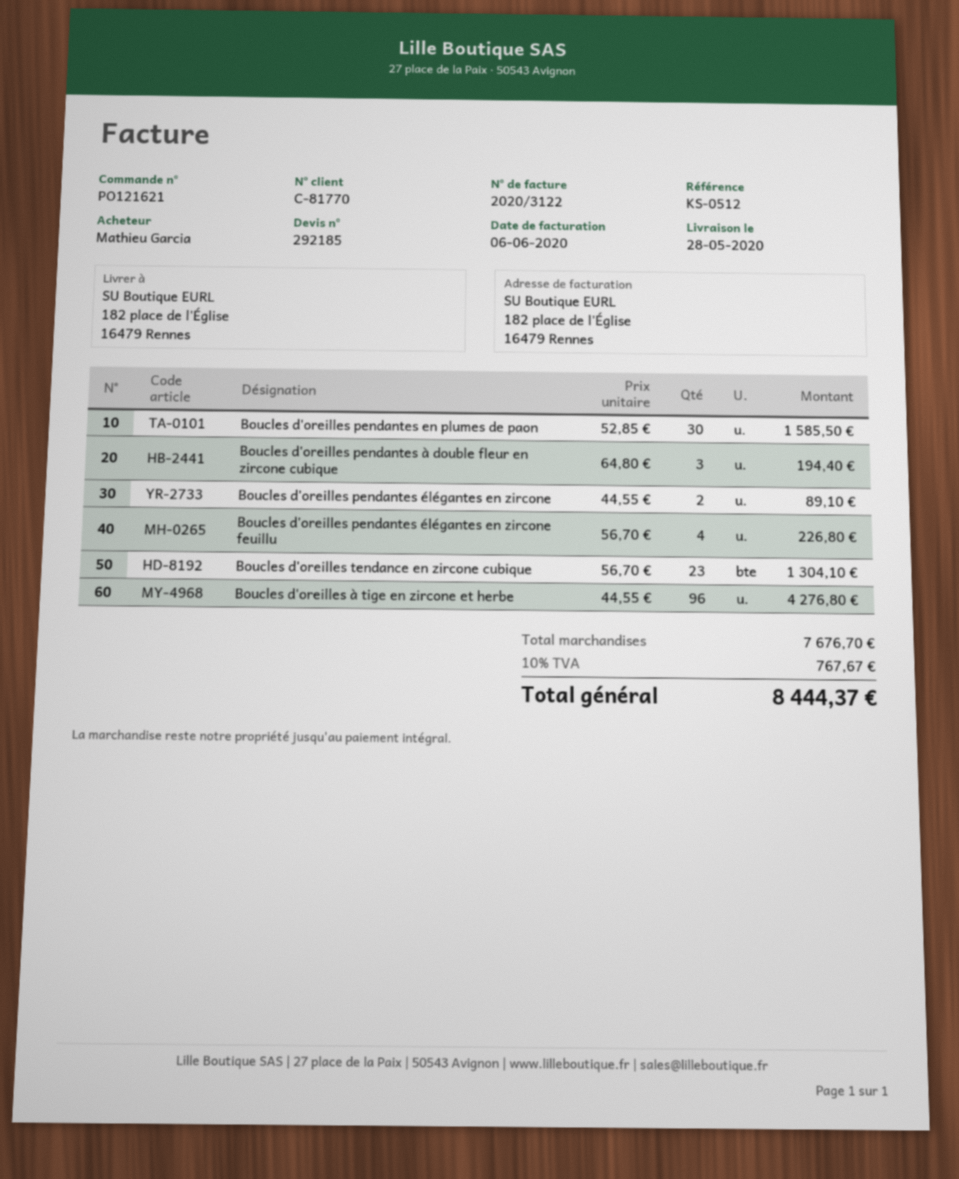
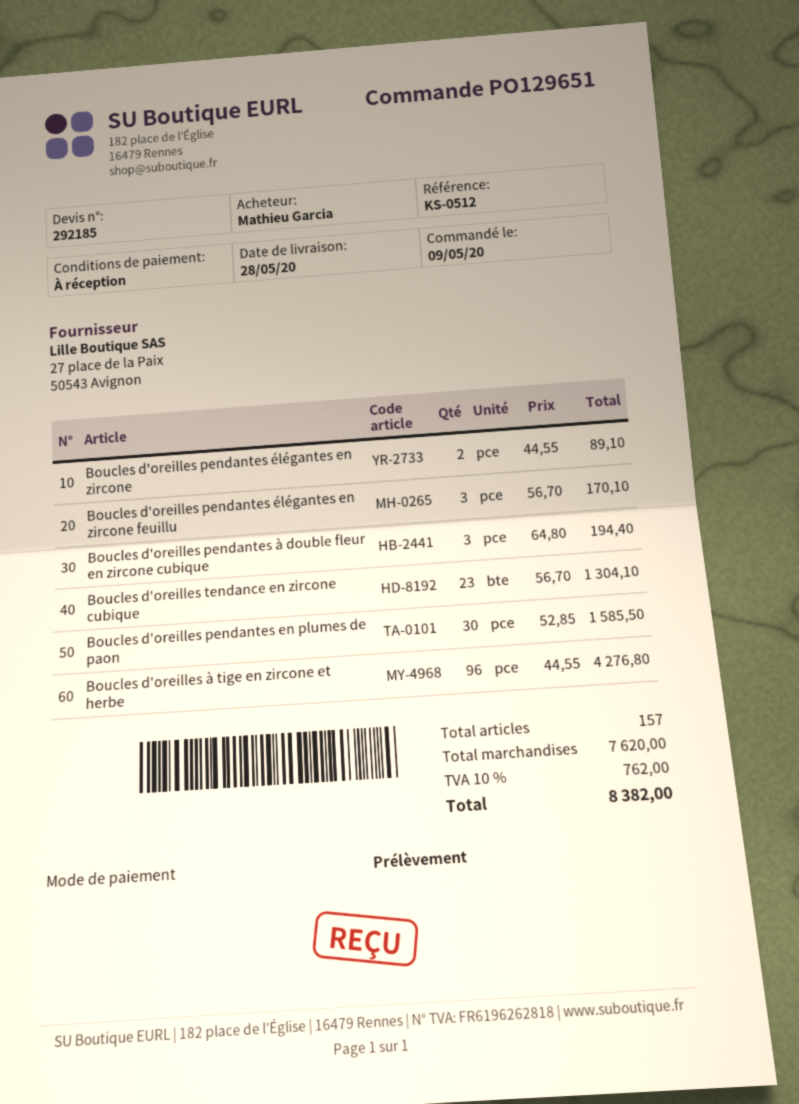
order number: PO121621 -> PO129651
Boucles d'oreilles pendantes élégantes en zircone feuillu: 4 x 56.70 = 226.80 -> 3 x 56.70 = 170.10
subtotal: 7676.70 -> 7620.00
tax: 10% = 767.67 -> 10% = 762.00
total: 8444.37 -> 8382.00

● Task goal
Repeat the data verbatim, excluding all pictures.

● Reply to the exercise
order number: PO121621 -> PO129651
Boucles d'oreilles pendantes élégantes en zircone feuillu: 4 x 56.70 = 226.80 -> 3 x 56.70 = 170.10
subtotal: 7676.70 -> 7620.00
tax: 10% = 767.67 -> 10% = 762.00
total: 8444.37 -> 8382.00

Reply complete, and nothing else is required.